W3C

Zip and Unzip Steps for XProc (DRAFT)

W3C Working Group Note 4 August 2013

This Version:
http://www.w3.org/TR/2013/NOTE-xproc-zip-unzip-20130804/
Latest Version:
http://www.w3.org/TR/xproc-zip-unzip/
Editor:
James Fuller, MarkLogic Corporation / Webcomposite s.r.o.

This document is also available in these non-normative formats: XML


Abstract

This note describes a set of new XProc steps designed to create, manipulate and access zip archives.

Status of this Document

This section describes the status of this document at the time of its publication. Other documents may supersede this document. A list of current W3C publications and the latest revision of this technical report can be found in the W3C technical reports index at http://www.w3.org/TR/.

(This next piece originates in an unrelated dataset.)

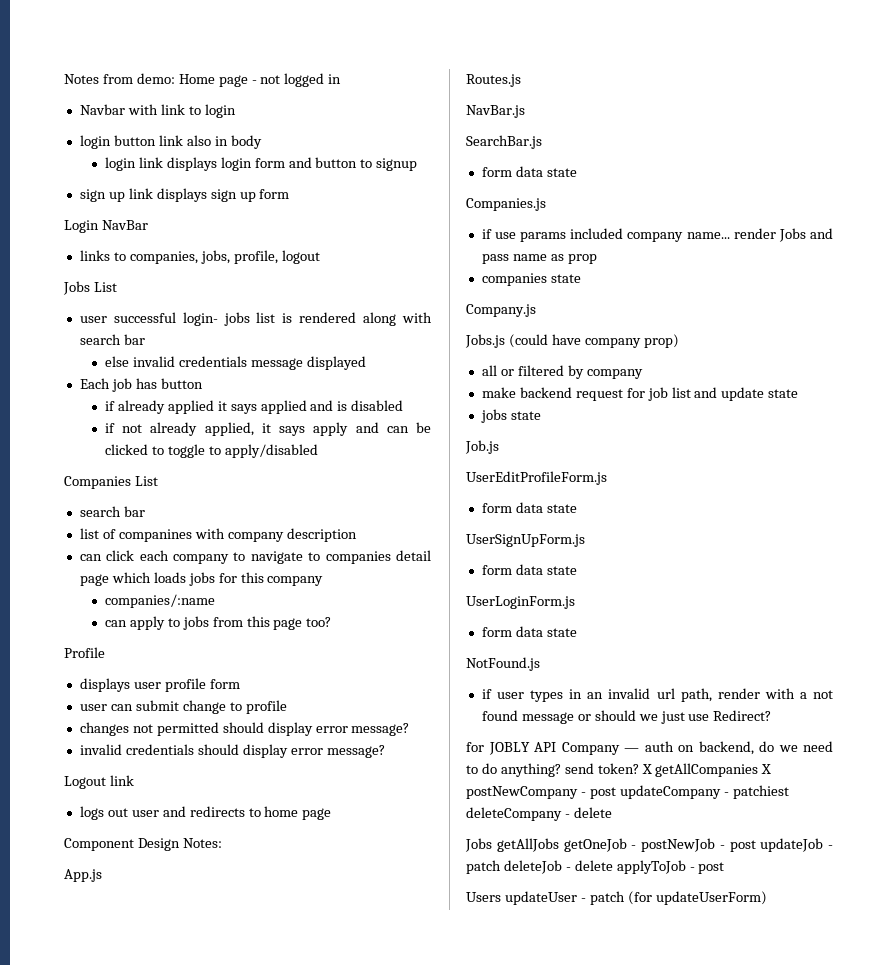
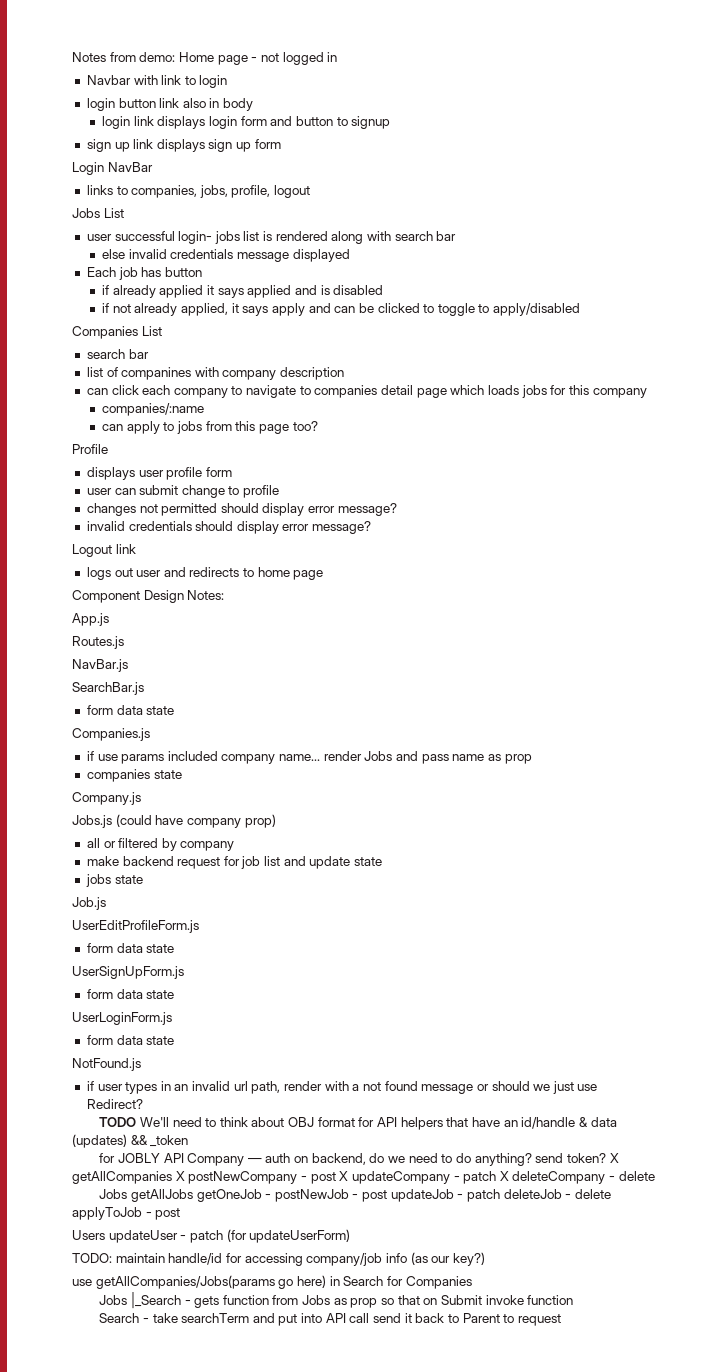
(772, 715) none -> [99,1117,617,1130] [72,1134,189,1148] // TODO We'll need to think about OBJ format for API helpers that have an id/handle & data (updates) && _token
(616, 793) none -> [339,1171,349,1181] X
[732,785,789,799] patchiest -> [463,1171,509,1184] patch X
(767, 898) none -> [72,1252,485,1266] [72,1275,472,1289] [99,1292,574,1309] [99,1313,561,1326] // TODO: maintain handle/id for accessing company/job info (as our key?) // use getAllCompanies/Jobs(params go here) in Search for Companies // Jobs |_Search - gets function from Jobs as prop so that on Submit invoke function // Search - take searchTerm and put into API call send it back to Parent to request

This is an editors draft of a Working Group Note. This document is a product of the XML Processing Model Working Group as part of the W3C XML Activity. The English version of this specification is the only normative version. However, for translations of this document, see http://www.w3.org/2003/03/Translations/byTechnology?technology=xproc-template.

This Note defines some additional [XProc: 7.2 Optional Steps] steps for use in XProc pipelines. The XML Processing Model Working Group expects that these new steps will be widely implemented and used.

Where possible we've consulted previous efforts, like [EXProc Zip Module] and [EXPath Zip Module], in addition to reviewing comments from the XProc mailing list.

Please report errors in this document to the public mailing list public-xml-processing-model-comments@w3.org (public archives are available).

Publication as a Working Group Note does not imply endorsement by the W3C Membership. This is a draft document and may be updated, replaced or obsoleted by other documents at any time. It is inappropriate to cite this document as other than work in progress.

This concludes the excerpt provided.